Ils l’étaient, mais ce n’est plus le cas maintenant. En 2000, j’ai été initié, ce qui veut dire qu’ils ont accepté le curé que je suis.

Pensez-vous vraiment pouvoir rencontrer le pape François ? Que lui diriez-vous ?

Je rêve de le rencontrer, mais je n’ai pas de rendez-vous fixé. Il a rencontré dernièrement le footballeur Messi. S’il a du temps, c’est très bien. Mais ce serait aussi sympa, s’il a un quart d’heure, qu’il rencontre un prêtre sur des questions qui concernent l’Eglise. Ma démarche, je l’ai entreprise parce que François a cette personnalité particulière. Je ne serais pas allé à Rome voir Benoît XVI. François va jusqu’à dire qu’il préfère une Eglise qui se trompe mais qui va vers les autres. Je veux donc juste lui exposer mon cas, lui demander si, durant un an ou deux, je peux travailler cette question des liens entre Eglise et maçonnerie. Je crois m’inscrire dans l’ouverture qu’il est occupé à mettre en place. Quoi qu’il réponde, je ferai ce travail. Mais j’espère que le Pape ou l’Eglise de France me soutiendront, pour donner du poids à cette réflexion.

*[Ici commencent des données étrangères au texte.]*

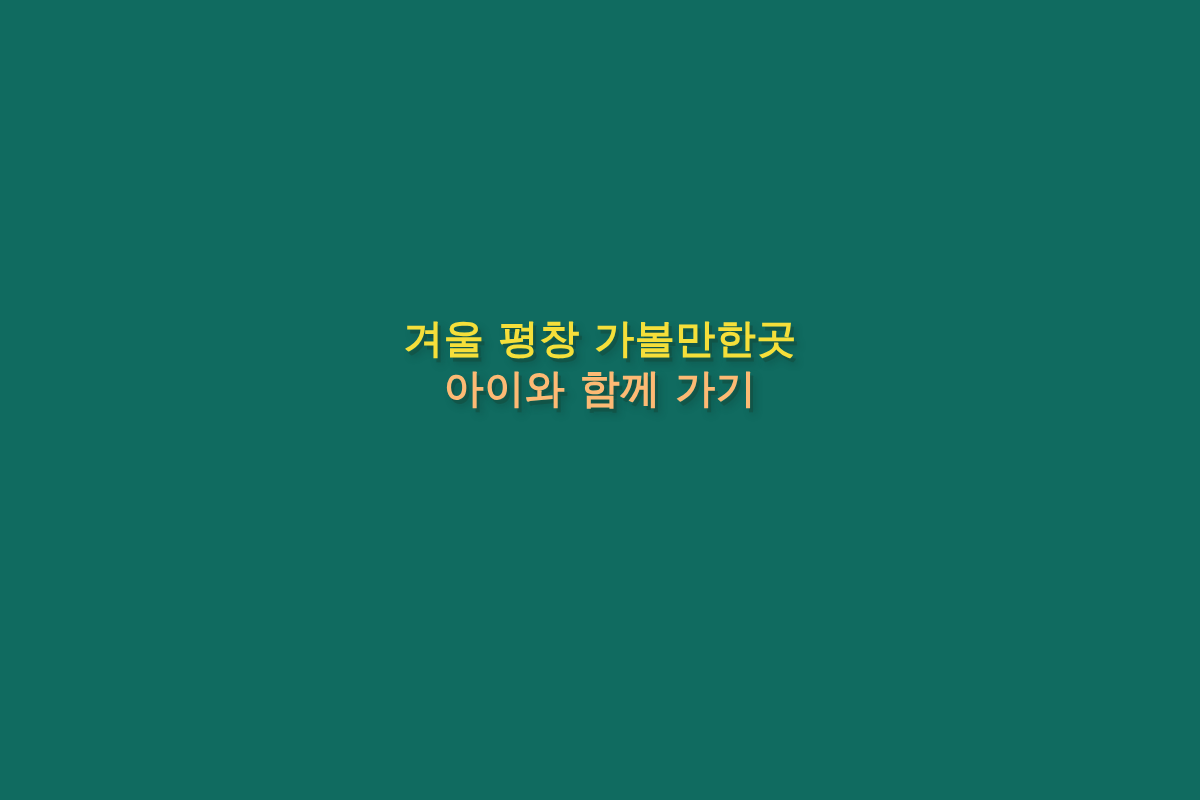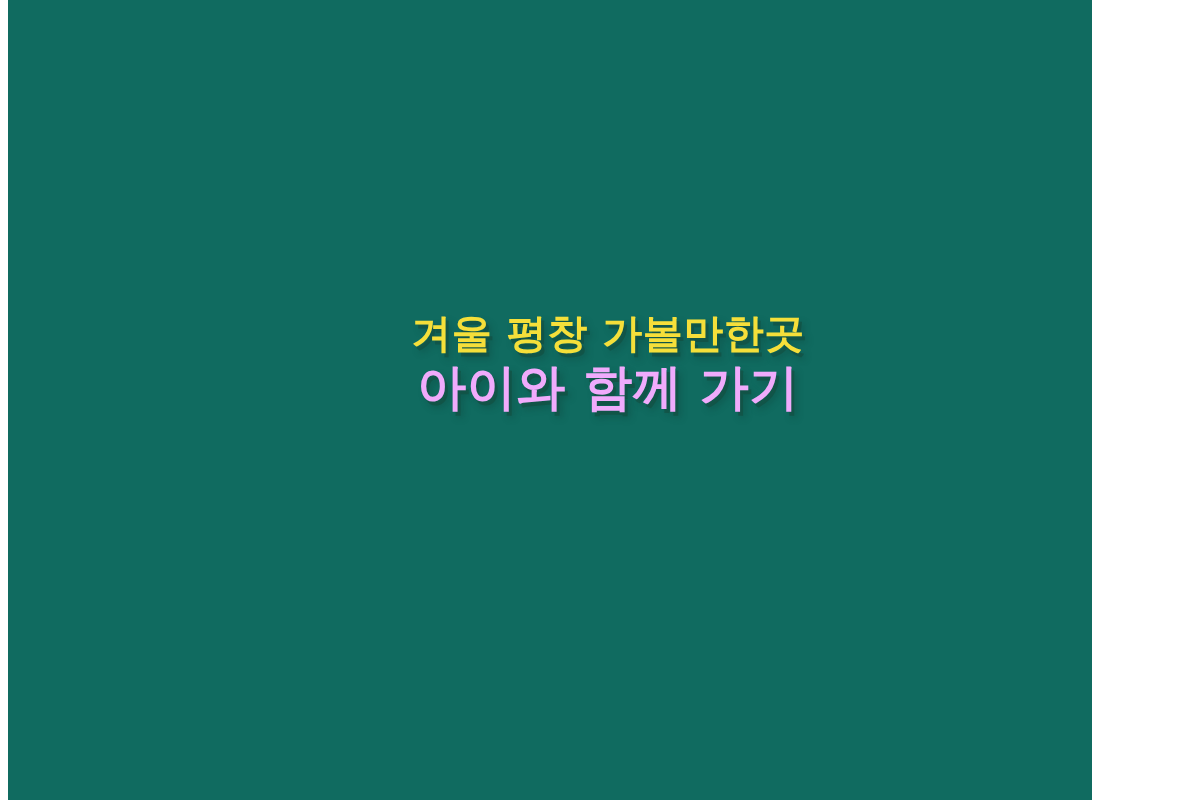--- a/index.html
+++ b/index.html
@@ -10,29 +10,28 @@
 
   body {
     width: 1200px;
     height: 800px;
     overflow: hidden;
     font-family: "DejaVu Sans", "Liberation Sans", sans-serif;
   }
 
   #banner {
     position: relative;
-    width: 1084px;
+    width: 1200px;
     height: 800px;
     box-sizing: border-box;
     display: flex;
     flex-direction: column;
     align-items: center;
     justify-content: center;
     background: #106B60;
-    margin-left: 8px;
   }
 
   #title-block {
     position: absolute;
     left: 0;
     top: 0;
     width: 1200px;
     height: 800px;
     display: flex;
     flex-direction: column;
@@ -69,17 +68,17 @@
 </style>
 </head>
 <body>
 
 <div id="banner" style="background: rgb(16, 107, 96);">
 
   <div id="title-block">
 
     <span class="title-line line-1" style="color: rgb(245, 223, 58); font-size: 40px;">겨울 평창 가볼만한곳</span>
 
-    <span class="title-line line-2" style="color: #f0abfc; font-size: 49px;">아이와 함께 가기</span>
+    <span class="title-line line-2" style="color: #fdba74; font-size: 40px;">아이와 함께 가기</span>
 
   </div>
 
 </div>
 
 </body></html>

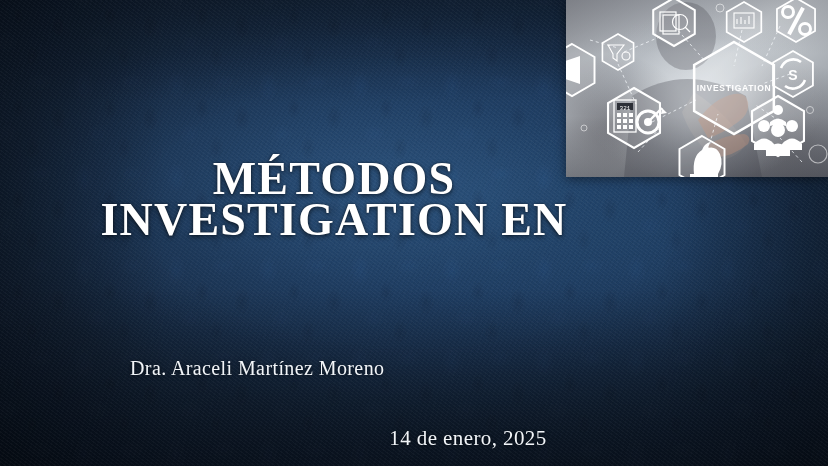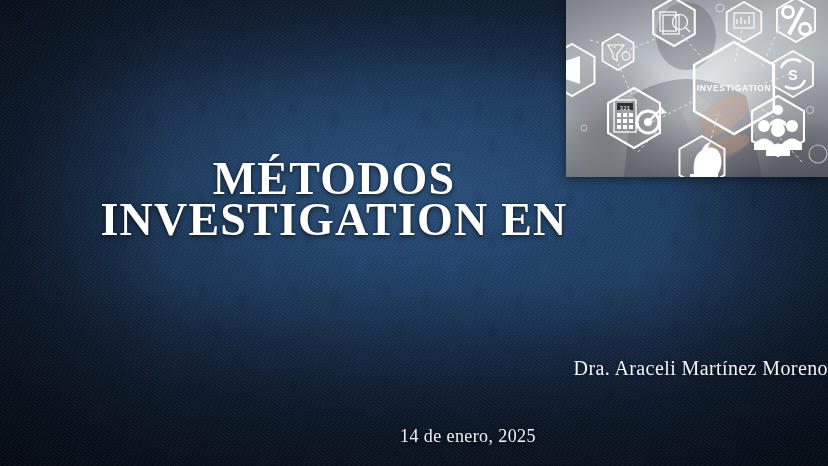--- a/index.html
+++ b/index.html
@@ -99,41 +99,41 @@
     letter-spacing: 1.2px;
     text-shadow: 0 2px 5px rgba(0,0,0,0.55), 0 0 2px rgba(0,0,0,0.5);
     white-space: nowrap;
   }
 
   .author {
     position: absolute;
     left: 0;
     top: 357px;
     width: 828px;
-    text-align: right;
+    text-align: left;
     padding-left: 130px;
     box-sizing: border-box;
     color: #f2f5f8;
     font-family: "Liberation Serif", "DejaVu Serif", serif;
     font-size: 20px;
     letter-spacing: 0.4px;
     text-shadow: 0 1px 4px rgba(0,0,0,0.55);
   }
 
   .date {
     position: absolute;
     left: 0;
     top: 426px;
     width: 828px;
     text-align: center;
     padding-left: 108px;
     box-sizing: border-box;
     color: #f2f5f8;
     font-family: "Liberation Serif", "DejaVu Serif", serif;
-    font-size: 18px;
+    font-size: 21px;
     letter-spacing: 0.4px;
     text-shadow: 0 1px 4px rgba(0,0,0,0.55);
   }
 
   
   .picture {
     position: absolute;
     left: 566px;
     top: 0px;
     width: 262px;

Etes-vous prêt à quitter la franc-maçonnerie ?

Je suis un homme totalement libre. Aucune institution ne peut m’enfermer. La franc-maçonnerie a toujours accepté que je puisse avoir cette double appartenance, je n’ai donc aucune raison de la quitter. De la même manière, on m’a exclu de l’Eglise, mais je n’ai pas envie de la quitter.